Julie Chavez: Jamie, thank you so much for coming on “Moms Don’t Have Time to Read Books” to talk about your book. I’m so excited you’re here.

Jamie Day: Thank you so much. It is really a thrill and pleasure to be here.

Julie: I am excited because I read The Block Party yesterday. You should know that I was walking around the house with it in my left hand while I was doing things. I read it cover to cover. I loved it. After I finished reading it, I thought, how do I sum this up? It’s sometimes hard for me, especially with a book like this. I don’t want to give too much away. This book was satisfying.

Jamie: I don’t know if there’s higher praise. One time, somebody once said “highly readable” about a book of mine. I thought, is that praise? Highly readable? Then I thought, actually, it is. That’s the goal. The goal is not to make you work hard. The goal is to entertain, enthrall, captivate your imagination, and just keep you turning the pages going, what’s going to happen next? It’s really high praise to say at the end of that journey. I never take it for granted. I’m asking you to spend an awful lot of time with something that came out of my head. I never take that for granted. I always think about, what’s the experience I want you to have? Satisfied and satisfying is just a terrific description of what I’d be after, a terrific word for what I’m after. Thank you.

Julie: It’s my pleasure. You definitely achieved it. It was so interestingly expressed and woven. I was invested. There’s just so much to talk about today without even giving anything away. I have to say, I typically can see things coming. This one had a lot of twists that I didn’t see coming. I think it was Sally Hepworth that said people will devour this book. That’s how I felt about it.

Jamie: I’m hoping this is your summertime, poolside, good time read. That is exactly what I was after. It’s a bit of a magic trick. That’s part of the craft. You’re really trying to create something that says, can I play fair and lead you in certain directions but give you all the answers?
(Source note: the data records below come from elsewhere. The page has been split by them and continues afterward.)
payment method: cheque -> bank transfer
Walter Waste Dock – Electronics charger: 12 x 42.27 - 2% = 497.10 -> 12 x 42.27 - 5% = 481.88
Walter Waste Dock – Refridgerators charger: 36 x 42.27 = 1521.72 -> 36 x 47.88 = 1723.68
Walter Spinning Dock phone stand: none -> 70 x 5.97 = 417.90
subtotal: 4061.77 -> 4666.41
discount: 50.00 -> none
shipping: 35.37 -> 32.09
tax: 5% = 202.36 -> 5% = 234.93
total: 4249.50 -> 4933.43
Everything’s there for you, but yet you still struggle to put it all together at the very end. That’s the crafty part. That’s the magic trick part. Honestly, that’s really part of the fun for me as a writer.

Julie: That’s such a good way to put it. It is a magic trick because the best books, you don’t see the magician. You don’t see the author, necessarily. Of course, in memoir. In a novel, there is sort of this disappearing act. You definitely pulled it off. Also, what’s interesting about this book is the way that you wove the perspectives. Some is written in the first person. Some is written in the third person.
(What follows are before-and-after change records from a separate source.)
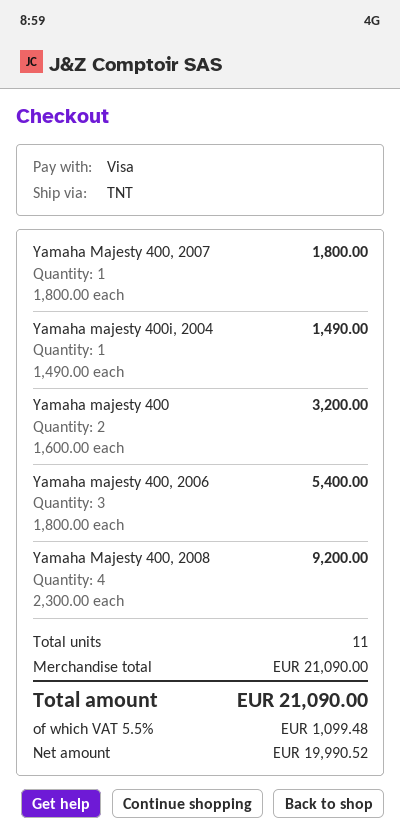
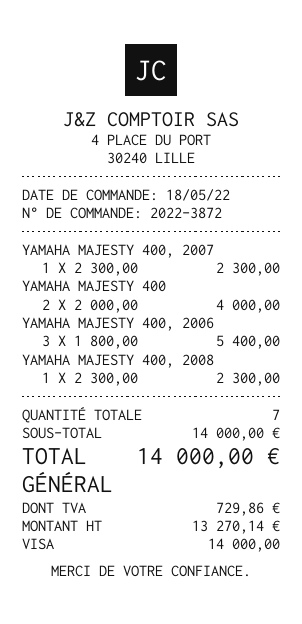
Yamaha Majesty 400, 2007: 1 x 1800.00 = 1800.00 -> 1 x 2300.00 = 2300.00
Yamaha majesty 400i, 2004: 1 x 1490.00 = 1490.00 -> none
Yamaha majesty 400: 2 x 1600.00 = 3200.00 -> 2 x 2000.00 = 4000.00
Yamaha Majesty 400, 2008: 4 x 2300.00 = 9200.00 -> 1 x 2300.00 = 2300.00
total quantity: 11 -> 7
subtotal: 21090.00 -> 14000.00
net: 19990.52 -> 13270.14
tax: 1099.48 -> 729.86
total: 21090.00 -> 14000.00

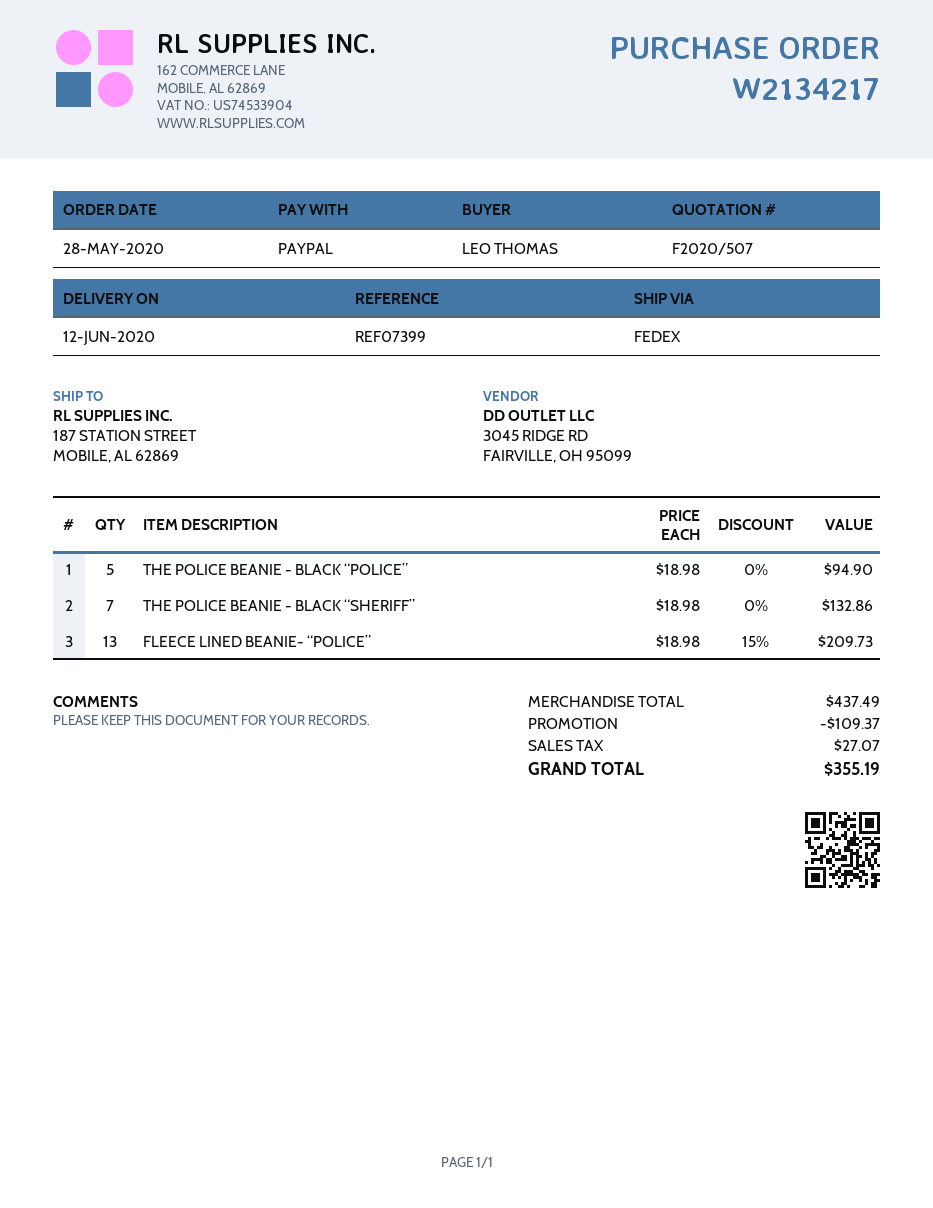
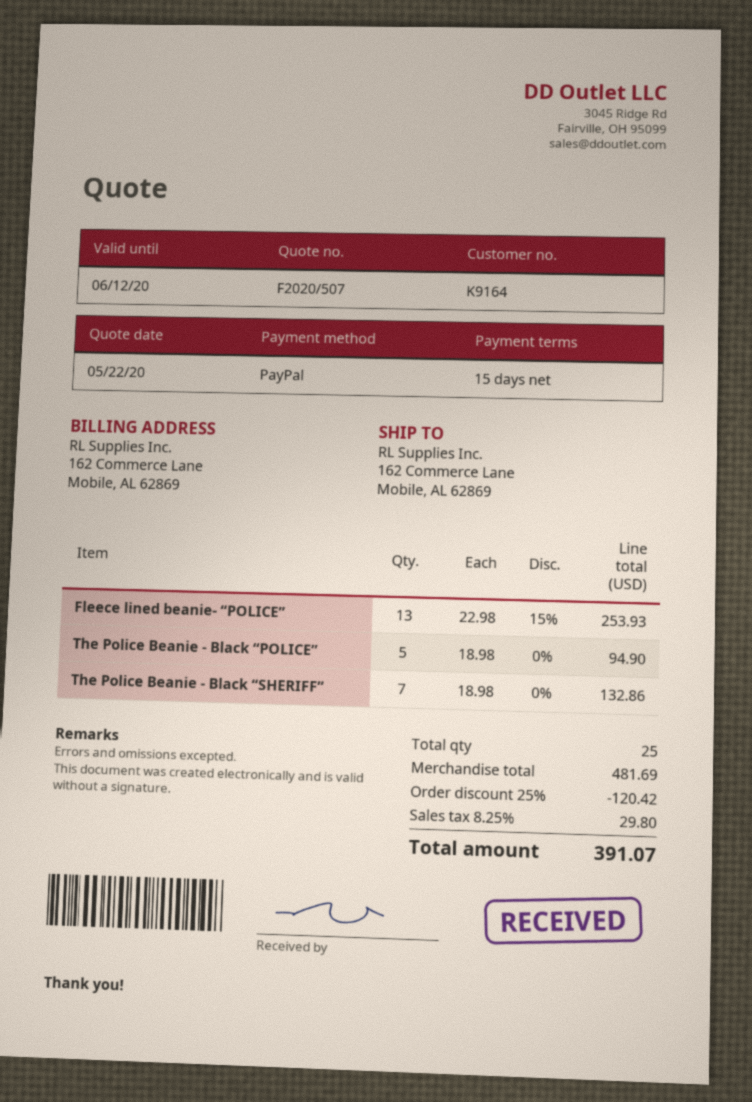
ship to: 187 STATION STREET, MOBILE, AL 62869 -> 162 Commerce Lane, Mobile, AL 62869
FLEECE LINED BEANIE- “POLICE”: 13 x 18.98 - 15% = 209.73 -> 13 x 22.98 - 15% = 253.93
subtotal: 437.49 -> 481.69
discount: 109.37 -> 120.42
tax: 27.07 -> 29.80
total: 355.19 -> 391.07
Jamie: There’s a reason for that. There’s a very good reason that I made that choice. I could tell you why that —

Julie: — I would love to hear that. I thought you were going to just dangle that in front of me. I’m not telling.

Jamie: This is one that I’m going to reveal. This is a magician trick I’ll reveal. Lettie is the character that was first person. Lettie is a teenager. She’s a high school senior. Rising senior I guess is what they say. She’s going into her final year in high school. The book opens in the summertime. She is suspended from school for something that she did. It’s really the start of her journey. The name Lettie, by the way — this is kind of a fun story. I don’t think that name actually exists. I sat down to write the book. I’m like, I got to name this character. What’s her name? Lettie pops into my head. I’m like, is that even a name? I think it should be a name. Is there anybody named Lettie? I really couldn’t find the origin of the name Lettie. I don’t think there’s a lot of people named Lettie. Maybe it is, but it’s not a very popular name. I gave her this backstory. Her given name is Elizabeth. She couldn’t pronounce it as a young kid, so she called herself Lettie-beth. Then it just stuck as Lettie. The thing about Lettie is, as a teenager, what is she saying versus what is she thinking? I have a teenage daughter. Oftentimes, she speaks in monosyllabic kinds of — I believe some of them are words. Some of them are noises.
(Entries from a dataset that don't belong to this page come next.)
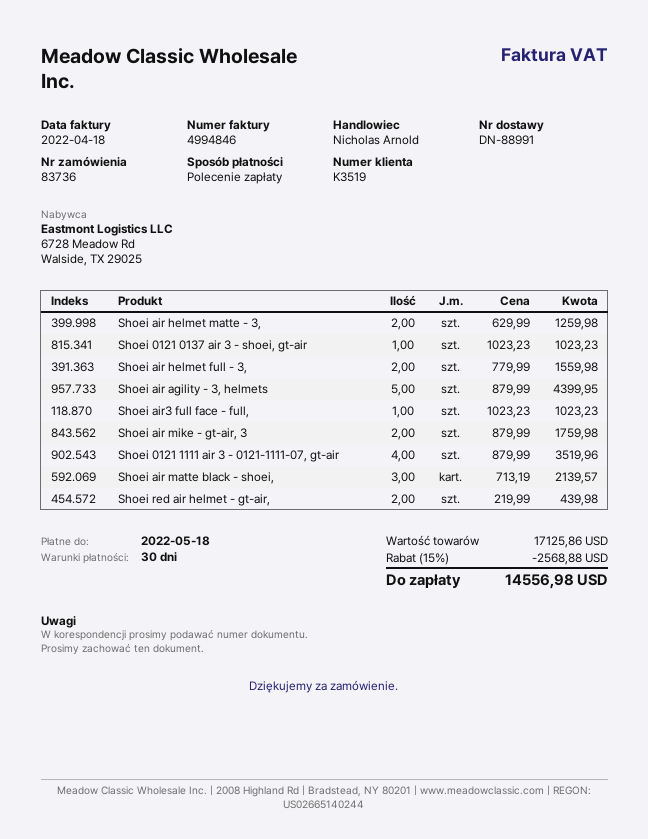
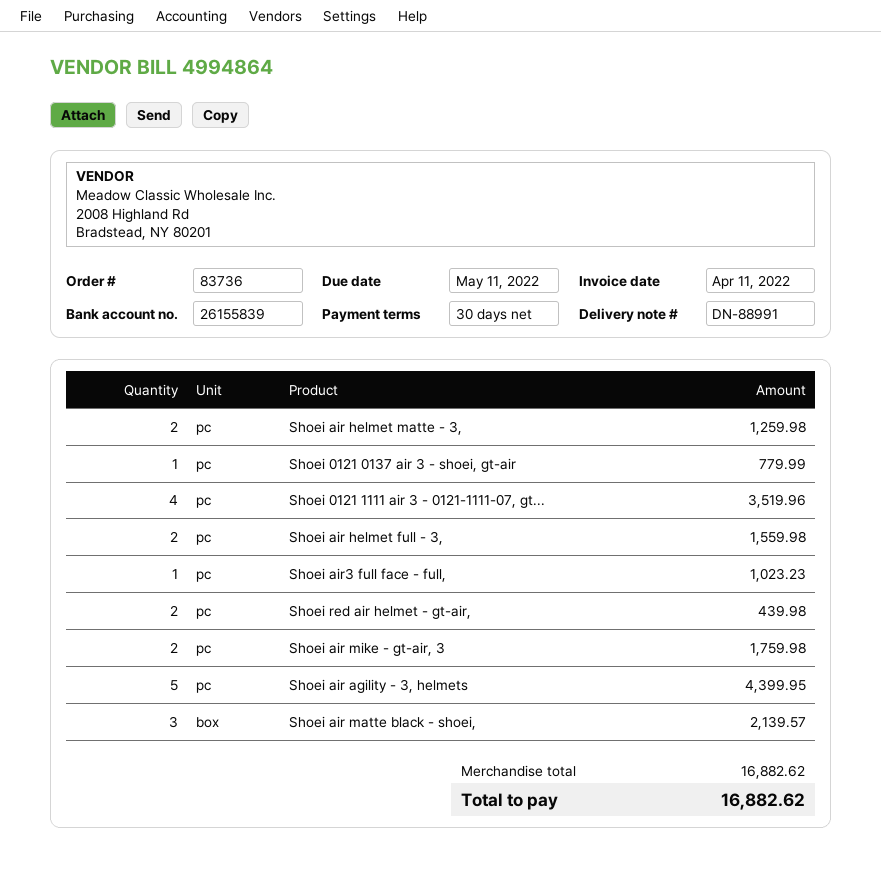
invoice number: 4994846 -> 4994864
invoice date: 2022-04-18 -> 2022-04-11
due date: 2022-05-18 -> 2022-05-11
Shoei 0121 0137 air 3 - shoei, gt-air: 1 for 1023.23 -> 1 for 779.99
subtotal: 17125.86 -> 16882.62
discount: 15% = 2568.88 -> none
total: 14556.98 -> 16882.62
I can interpret them. I can know what she’s saying, always. I can see the hidden meaning. I have to study facial expressions and eyebrow twitches and all that. I can see what she’s trying to say. Every now and again, she just opens up. She gives me this peak into her inner world. It’s profoundly complex. It’s so much deeper than I realized. It’s so much more aware and insightful and magical in a lot of ways. I’m just sometimes in awe of what she knows, what’s going on behind the curtain, if you will. I realized if I’m going to tell the story, Lettie’s story, I have to be able to give you the verbal Lettie but also give you that inner world. It’s really hard to do the inner world if you’re not in that character’s head. That’s why I chose to write her first person. For her mother, who’s the other main protagonist, Alex, she’s got her own struggles. She’s really struggling with alcohol. That automatically removes you a little bit from your own experience. The alcohol does. From that standpoint, I really wanted the alcohol to represent a barrier between Alex and herself. That barrier is why I said I could tell her story in third person, Lettie’s in first. I think that’s the right thing for this book.

Julie: I am amazed to hear that. Just listening to you talk about it, I’m like, that’s absolutely the way it needed to be done. I’m so impressed. You’re exactly right. Teenagers, they’re so inscrutable, but their world underneath is so much — we talk about things like puppy love or teen whatever. You forget it’s so real, so intense, their world is. You’re right, they’re cagey.

Jamie: Those are great words, inscrutable, cagey. Excellent, excellent word choices. The thing that I didn’t want to do is I didn’t want to downplay her. Sometimes people, maybe they’ll read her character and say she’s too mature for a teenager. I would just counter that by saying you don’t know the teenager’s inner world. You don’t know how smart they are. You don’t know how adult they actually are. Most of the non-adultness of a teen manifests in behavior where you would kind of say, I wouldn’t have done that. Then there’s some pieces that are emotional immaturity. Their ability to process and analyze and interpret and intuit is as strong as an adult’s, I believe. It’s just not as mature.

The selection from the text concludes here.